The ultimate causes here are genetic. It is simple selection between the adaptive value of larger groups vs the adaptive value of more tightly coverable smaller groups.




Stability Through Tribal Based Dynamic Tension

If you haven’t watched any of the new genre of ex-felon prison vlogs, you probably should. They’re equally informative for current social tensions as the various 1st amendment and police over-reaction vlogs that have been popular for a number of years.


From a multi-level selection frame, you can interpret current de-fund and disband the police rhetoric as both an appeal for community based policing by local militias and a desire for more localized rule of law which are not arbitrary but are sensitive to local contexts. The US constitution seemed quite keen on these ideas. Federalism sort of quashed this. Remember the uniqueness of each cities’ charters back in the early 1800’s?


That’s all well and good. But from a multi-level selection lens, what you seem to have is an exploration of dynamic tensions. To go back to the prison example, federal higher level prison have very clear race based dynamics. I doubt that such people aren’t any more or any less racist than anywhere else. What seems to happen is clear boundaries between arbitrary groups produce a stability that exceeds what could happen when migration between groups is free and you can never be certain who is on who’s side or who is subverting whom.


The result is some scary group based thinking. Things such as “I don’t care who gets punished, but your group owes us a head” tend to occur. You had similar type thinking among many native american groups, especially amongst plains indian groups.


Tension between competing groups with similar polity sizes produces an environment that doesn’t tolerate much gamesmanship. Obviously operation at a higher level of selection minimizes overall violence levels (see Pinker’s Better Angels of Our Nature on the history of violence decline as polity size increases), but this is only true is the conditions necessary for operation at a higher level of selection are stabilized in a population.


As the riots, and inner city violence, and police double standards show, this isn’t the case in many environs.



Socio-Cultural Level

This is a view that dominated up until a few years ago. We’re in the last stages of a cultural war. The winners of the cultural war went for total domination and now having backed its foes into a corner, have elevated things into a full existential war.

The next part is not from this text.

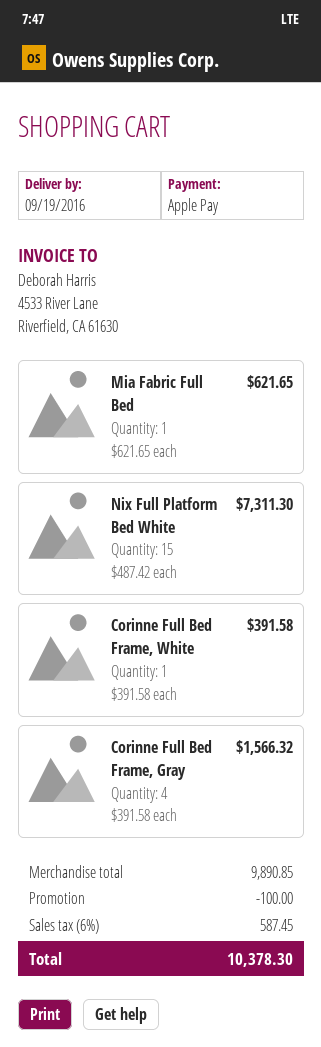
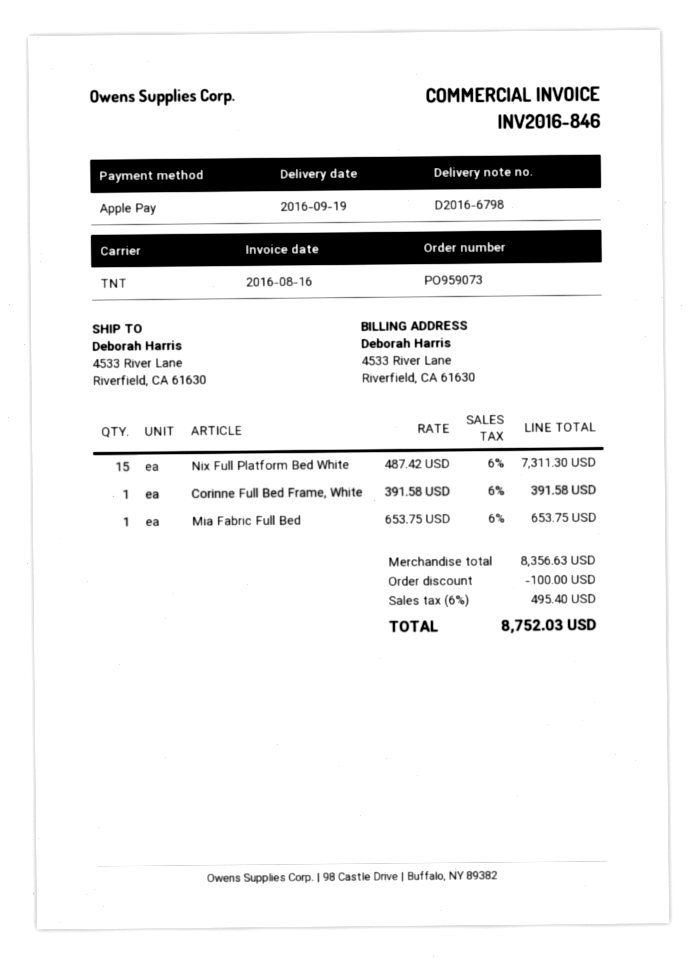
Mia Fabric Full Bed: 1 x 621.65 = 621.65 -> 1 x 653.75 = 653.75
Corinne Full Bed Frame, Gray: 4 x 391.58 = 1566.32 -> none
subtotal: 9890.85 -> 8356.63
tax: 6% = 587.45 -> 6% = 495.40
total: 10378.30 -> 8752.03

This is really a group social psychology frame.  It’s one group against another for cultural domination. I doubt much more needs to be said here. If you thought the culture wars were coming to an end as woke-ism died out these last few months, you were probably as wrong as I was. 



Governmental Level

The simplest systems frame is that of competing governing factions. Blue vs red state thinking. To my way of thinking this is overly simplistic. But, it does work, especially if one starts to look for negative sum thinking (if it hurts my enemy more than me, its good)





*Notes


Civil War 1.0 was the war of independence. It was a combination of a socio-political purge with a foreign power rebellion.


Civil War 2.0 was ‘the civil war”. I interpret it as a weak empire conflict. I believe empires that weaken (or are stretched too thin for federalist demands) tend to bifurcate into two or so strong mid-sized states. In the lead up to this war, northern and southern states solidified. But, in a very unique solution, moderately strong federalism won out. Nonetheless northern and southern differences remain very start up to this day, despite fairly large levels of migration between the two.


Civil War 2.nothing was the social conflict that almost blew up in the late 1890’s and into the early 1900’s. It was avoided, largely due to strong memories of the Civil War, and elite inter-pressure for philanthropy. The New Deal 


Civil War 2.nothing2 was the social upheaval of the 60’s with its fairly large levels of left-wing violence.  Death rates per annum amounted to 


Civil War 3.0 (usually called 2.0) is where we are now. As I’ve said before things will get bad in 2020, but really bad in 2024 or 2028.